3) Uogólnienie. Wydaje się (patrz Zhang i in .: Teoria głębokiego uczenia się III: Właściwości uogólniające SGD ), że SGD faktycznie pomaga uogólnieniu, znajdując „płaskie” minima na zestawie szkoleniowym, które częściej są również minima na zestawie testowym. Intuicyjnie możemy myśleć o SGD jako o rodzaju workowania - obliczając nasze parametry w oparciu o wiele minibatch danych, wzmacniamy reguły uogólniające się w minibatchach i anulujemy reguły, które tego nie robią, przez co jesteśmy mniej podatni na nadmierne dopasowanie do zestaw treningowy.
źródło
Prawidłowo (chociaż nazwałbym to „krokiem aktualizacji wagi”)
Poprawny
Cóż, właściwie to. Zwykle nie masz wystarczającej ilości pamięci.
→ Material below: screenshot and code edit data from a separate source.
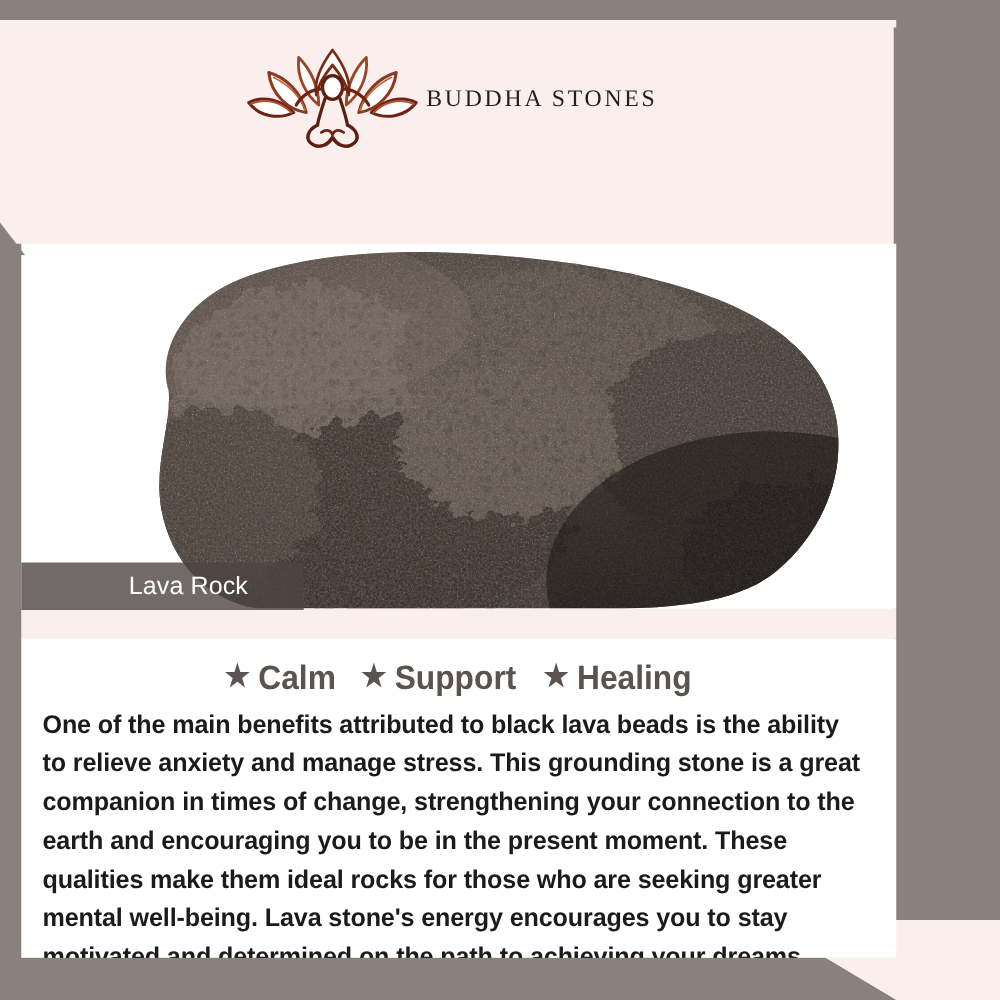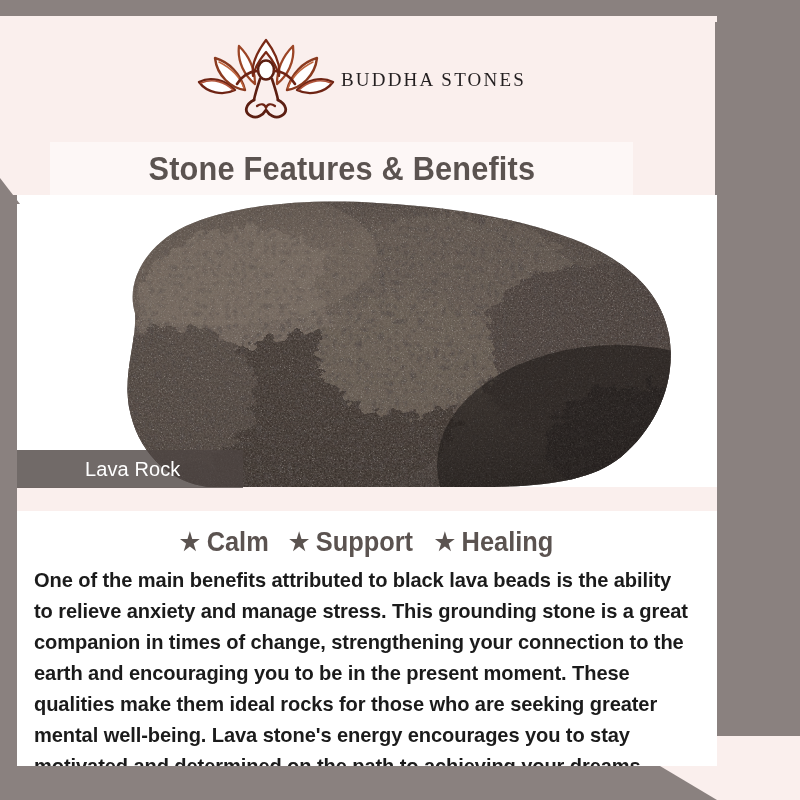--- a/index.html
+++ b/index.html
@@ -88,21 +88,21 @@
   }
   .rock-canvas { position: absolute; left: 0; top: 0; width: 700px; height: 292px; }
 
   
   .photo-label {
     position: absolute;
     left: 17px; top: 450px;
     width: 226px; height: 38px;
     background: rgba(78,69,66,0.80);
     display: flex; align-items: center;
-    padding-left: 68px;
+    padding-left: 86px;
     z-index: 6;
   }
   .photo-label span {
     color: #ffffff;
     font-size: 20px;
     letter-spacing: 0.1px;
   }
 
   
   .sep-band {
@@ -219,23 +219,20 @@
         <path d="M81 41 C84 50 86 56 87 62" stroke="#5c1f12" stroke-width="2.6"></path>
 
         <path d="M63 62 C55 66 52 74 60 78 C66 81 72 77 75 72 C78 77 84 81 90 78 C98 74 95 66 87 62" stroke="#5c1f12" stroke-width="2.8"></path>
 
         <path d="M66 68 C70 65 74 66 75 70 C76 66 80 65 84 68" stroke="#6e2414" stroke-width="2.2"></path>
       </g>
     </svg>
     <div class="brand-name">BUDDHA STONES</div>
   </div>
 
-  <div class="title-band">
-    <div class="title-text">Stone Features &amp; Benefits</div>
-  </div>
 
   <div class="photo-panel">
     <svg class="rock-canvas" viewBox="0 0 700 292" preserveAspectRatio="none">
       <defs>
         <radialGradient id="rockBody" cx="48%" cy="42%" r="68%">
           <stop offset="0%" stop-color="#6f6259"></stop>
           <stop offset="42%" stop-color="#554a43"></stop>
           <stop offset="78%" stop-color="#38302c"></stop>
           <stop offset="100%" stop-color="#241e1b"></stop>
         </radialGradient>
Powiedzmy, że mówimy o klasyfikacji obrazów. ImageNet to niezwykle popularny zestaw danych. Przez długi czas VGG-16D był jednym z najpopularniejszych modeli. Wymaga obliczenia 15 245 800 liczb zmiennoprzecinkowych (na mapach obiektów) dla jednego obrazu 224 x 224. Oznacza to około 61 MB na obraz. Jest to tylko przybliżona dolna granica ilości pamięci potrzebnej podczas treningu dla każdego obrazu. ImageNet zawiera kilka tysięcy (około 1,2 miliona?) Obrazów. Chociaż możesz mieć tak dużo pamięci głównej, na pewno nie masz tyle pamięci GPU. Widziałem, jak GPU przyspiesza rzeczy do około 21x. Więc na pewno chcesz użyć GPU.
Ponadto: czas na jedną mini-partię jest znacznie krótszy. Pytanie brzmi zatem: czy wolałbyś raczej robić n aktualizacji z mini-partią na godzinę na GPU lub m kroków aktualizacji z partią bez GPU, gdzie n >> m.
źródło
Oprócz innych odpowiedzi uważam, że warto zauważyć, że istnieją dwie wielkości, które są różne, ale często połączone:
Jak zauważyli inni, gradient względem minibatchu jest przybliżeniem prawdziwego gradientu. Im większy minibatch, tym lepsze zbliżenie.
Kompromis dotyczy wyłącznie wydajności (pamięci / cykli).
Ilości te są zwykle takie same, tzn. Wielkość minibatchów, ale w zasadzie można je oddzielić.